Ich gehe mit meinem Körper und er mit mir! Fünf Impulse zur Teamarbeit von Geist und Körper, um Haltung und Gang zu optimieren und Blockaden zu lösen.
Blockaden beim Gehen
Illustration: Mark Conlan

Blockaden zu lösen ist oft nicht einfach. Dabei kann gerade der Gang viel darüber aussagen, wie wir uns fühlen. Mit diesen Übungen kannst du dich bewusst darauf konzentrieren richtig zu gehen und deinen Energiefluss wieder in Schwung bringen.

  1. Optimales Gehen entsteht aus der neutralen Grundhaltung. Stell dich in Hüftbreite, die Zehenspitzen zeigen nach vorn, die Knie sind leicht gebeugt. Die Füße berühren auf drei Punkten (Fersenmitte, innerer und äußerer Ballen) den Boden. Kreise mit deinem ganzen Körper zuerst nach links, dann nach rechts. So findet er seine Mitte. Der Kopf wird von einer imaginären Schnur nach oben gezogen, Schultern und Kiefer sind locker, die Atmung fließt.
  2. Entscheide dich bewusst, loszugehen, und gib dir selbst ein Kommando. Das erhöht deine Präsenz. Lass den Fuß den Gehimpuls geben und den Körper folgen.

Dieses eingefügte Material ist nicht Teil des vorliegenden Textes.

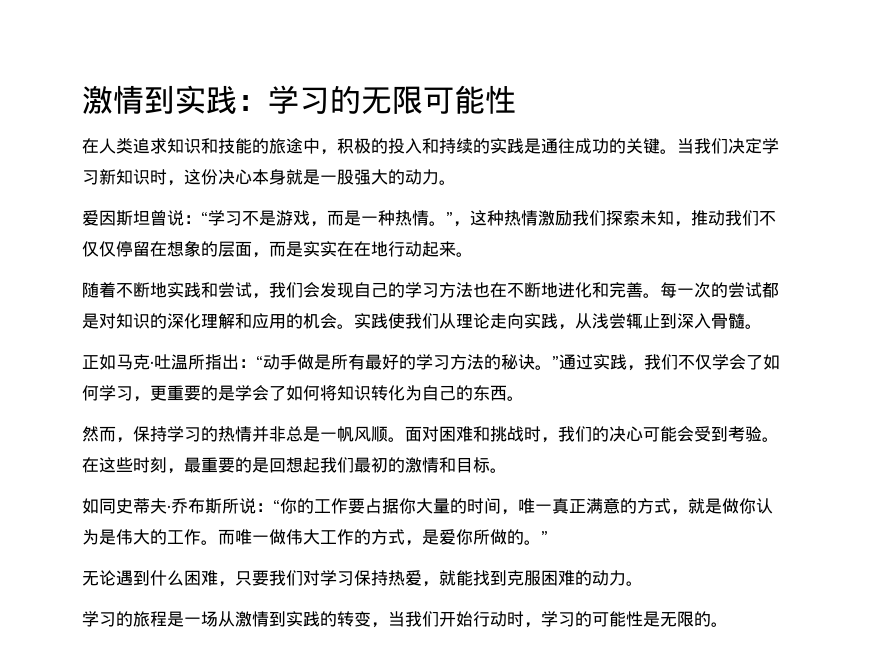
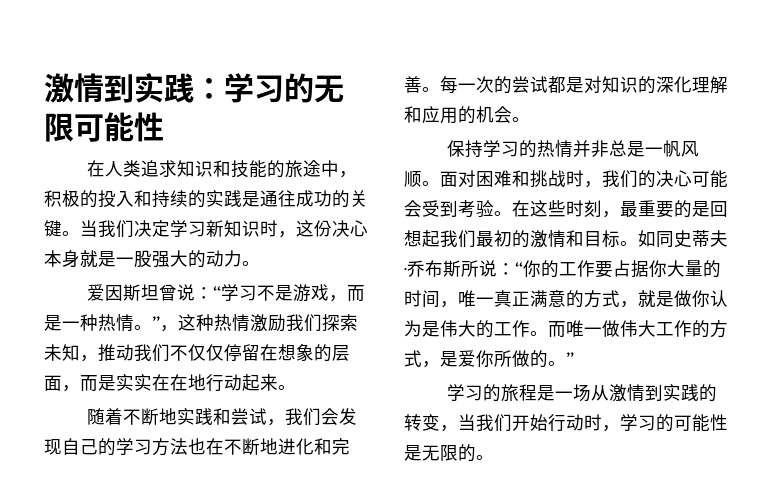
- 每一次的尝试都是对知识的深化理解和应用的机会。实践使我们从理论走向实践，从浅尝辄止到深入骨髓。
- 正如马克·吐温所指出：“动手做是所有最好的学习方法的秘诀。”通过实践，我们不仅学会了如何学习，更重要的是学会了如何将知识转化为自己的东西。
- 然而，保持学习的热情并非总是一帆风顺。
+ 每一次的尝试都是对知识的深化理解和应用的机会。
+ 保持学习的热情并非总是一帆风顺。
- 在这些时刻，最重要的是回想起我们最初的激情和目标。
- 如同史蒂夫·乔布斯所说：“你的工作要占据你大量的时间，唯一真正满意的方式，就是做你认为是伟大的工作。
+ 在这些时刻，最重要的是回想起我们最初的激情和目标。如同史蒂夫·乔布斯所说：“你的工作要占据你大量的时间，唯一真正满意的方式，就是做你认为是伟大的工作。
- 无论遇到什么困难，只要我们对学习保持热爱，就能找到克服困难的动力。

  3. Achte beim Gehen darauf, dass du mit den Fersen aufkommst und über den Ballen und die Zehen abrollst.
  4. Lächle oder zieh deine Mundwinkel hoch – das reicht schon, um dem Gehirn den Auftrag zu erteilen, Glückshormone auszuschütten.
  5. Für eine bessere Haltung und um Blockaden zu lösen, vergiss nicht auf deine Arme, sie sind ein wichtiges Kommunikationsmittel. Beziehst du sie mit ein, machen sie dich als Person präsenter und besser begreifbar.